PFAS substances resist environmental degradation, bio-accumulates and are transmitted to humans and wildlife through waterway contamination. Overexposure to these substances can lead to adverse health effects, and can cause long-term environmental pollution.
National PFAS Framework
In our previous PFAS Update, we considered the development of a PFAS National Environmental Plan (PFAS NEMP) to provide a risk-based framework for PFAS contaminated materials and sites.
Since that time, the National PFAS Position Statement (Position Statement) was released in October 2019, followed by a second version of the PFAS NEMP in January 2020. The Position Statement outlined a process of engagement with industry and stakeholders to regulate PFAS use. The process formed part of a ratification process by Australia under the Stockholm Convention on Persistent Organic Pollutants, which lists both PFOS and PFOA.
The NSW Amendments made pursuant to the Protection of the Environment Operations Act 1997 (NSW) legislates a framework to address one of the most common modern uses of PFAS – firefighting.
NSW PFAS (Firefighting Foam) Regulation 2021
The Amendments are implemented into the existing NSW Protection of the Environment Operations (General) Regulation 2009.
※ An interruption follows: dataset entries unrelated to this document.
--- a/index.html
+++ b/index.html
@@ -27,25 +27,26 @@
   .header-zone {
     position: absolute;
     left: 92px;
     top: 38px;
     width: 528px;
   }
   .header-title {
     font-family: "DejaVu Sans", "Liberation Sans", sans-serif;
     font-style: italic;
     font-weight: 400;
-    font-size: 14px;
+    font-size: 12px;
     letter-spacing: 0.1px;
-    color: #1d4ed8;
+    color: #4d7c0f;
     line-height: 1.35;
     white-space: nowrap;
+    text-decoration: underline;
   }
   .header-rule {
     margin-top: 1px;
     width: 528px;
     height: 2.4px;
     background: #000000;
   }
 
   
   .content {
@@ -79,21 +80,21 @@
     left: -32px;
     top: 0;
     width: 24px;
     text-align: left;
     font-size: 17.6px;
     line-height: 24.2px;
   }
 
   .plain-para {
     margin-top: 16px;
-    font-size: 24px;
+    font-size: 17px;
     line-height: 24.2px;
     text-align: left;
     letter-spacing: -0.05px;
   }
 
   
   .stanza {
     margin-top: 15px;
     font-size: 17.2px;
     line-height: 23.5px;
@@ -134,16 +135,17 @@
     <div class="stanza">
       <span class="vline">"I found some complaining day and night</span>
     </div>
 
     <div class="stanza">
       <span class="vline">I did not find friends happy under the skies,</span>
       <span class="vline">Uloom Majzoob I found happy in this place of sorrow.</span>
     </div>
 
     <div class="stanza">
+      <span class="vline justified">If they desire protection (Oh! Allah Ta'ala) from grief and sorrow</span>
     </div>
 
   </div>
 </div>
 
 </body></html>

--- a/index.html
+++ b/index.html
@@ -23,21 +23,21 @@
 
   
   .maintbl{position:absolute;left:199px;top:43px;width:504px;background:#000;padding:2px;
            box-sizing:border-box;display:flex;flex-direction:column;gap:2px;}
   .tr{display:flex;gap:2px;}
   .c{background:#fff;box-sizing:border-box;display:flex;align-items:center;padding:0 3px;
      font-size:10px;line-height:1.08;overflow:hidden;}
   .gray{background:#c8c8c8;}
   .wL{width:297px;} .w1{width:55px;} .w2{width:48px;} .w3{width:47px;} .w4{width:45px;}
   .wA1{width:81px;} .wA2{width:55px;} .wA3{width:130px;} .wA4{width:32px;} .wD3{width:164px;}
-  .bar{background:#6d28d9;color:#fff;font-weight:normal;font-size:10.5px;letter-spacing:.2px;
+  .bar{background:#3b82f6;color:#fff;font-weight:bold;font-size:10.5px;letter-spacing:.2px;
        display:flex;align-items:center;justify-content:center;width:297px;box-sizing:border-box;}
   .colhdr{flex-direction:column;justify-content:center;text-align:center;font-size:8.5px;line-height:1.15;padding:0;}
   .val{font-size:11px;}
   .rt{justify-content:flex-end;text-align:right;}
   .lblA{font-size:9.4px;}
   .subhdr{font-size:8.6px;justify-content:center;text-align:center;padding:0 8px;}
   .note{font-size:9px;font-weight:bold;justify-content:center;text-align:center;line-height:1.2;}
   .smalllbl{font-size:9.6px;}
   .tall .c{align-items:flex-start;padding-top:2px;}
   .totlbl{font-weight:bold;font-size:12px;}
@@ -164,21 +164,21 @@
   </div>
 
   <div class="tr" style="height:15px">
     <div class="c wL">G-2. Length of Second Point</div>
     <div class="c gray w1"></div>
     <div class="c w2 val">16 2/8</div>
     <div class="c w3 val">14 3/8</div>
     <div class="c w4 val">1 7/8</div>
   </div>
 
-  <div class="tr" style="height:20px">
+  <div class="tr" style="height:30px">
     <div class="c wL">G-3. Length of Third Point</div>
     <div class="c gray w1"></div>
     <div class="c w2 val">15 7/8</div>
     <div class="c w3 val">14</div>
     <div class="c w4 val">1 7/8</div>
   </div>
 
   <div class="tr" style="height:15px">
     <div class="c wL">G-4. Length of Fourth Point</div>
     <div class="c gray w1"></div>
Under s93A of the Amendments, the Environmental Protection Agency is established as the regulatory authority for a PFAS-related matter. The substantive section coming into force from 1 March 2021, being s98H, states that it is an offence to discharge PFAS firefighting foam (PFAS foam) for the purposes of firefighting training or demonstration. PFAS foam is defined by the Amendments to include both long-chain PFAS foam and PFAS foam from a portable fire extinguisher.
Both sections 98I and 98J of the Amendments take effect from 26 September 2022, making it an offence to discharge PFAS foam beyond training purposes. However, there are also exceptions to the new laws. These include a decision by a relevant authority under the Act, such as a State authority or a fire brigade unit, to use PFAS firefighting foam in the case of a catastrophic fire. A further exception is to address a fire on a watercraft in State waters.
The amendments also address the sale of PFAS firefighting foam from 26 September 2022 onwards, making it offence to sell fire extinguishers containing the foam unless that sale is reasonably believed to be to a relevant authority, owner of a watercraft or a person made exempt under s95B by the EPA.
The penalty for an offence under the Amendments is uniform, being a maximum 400 penalty units (or $80,000) for a corporation or 200 penalty units (or $20,000) for an individual.
The Amendments provide a legislative framework for the transition away from PFAS use in firefighting in NSW.
For local fire brigades and community organisations, the Amendments with immediate effect disallow any firefighting demonstrations or training exercises with PFAS foam. Such organisations must be aware of any equipment that contains PFAS foam, and manage it accordingly.
For more commercial and large-scale practices, including the general use of PFAS foam outside firefighting training and the sale of PFAS foam extinguishers, the Amendments allow a period of time to switch from PFAS foam until 26 September 2022.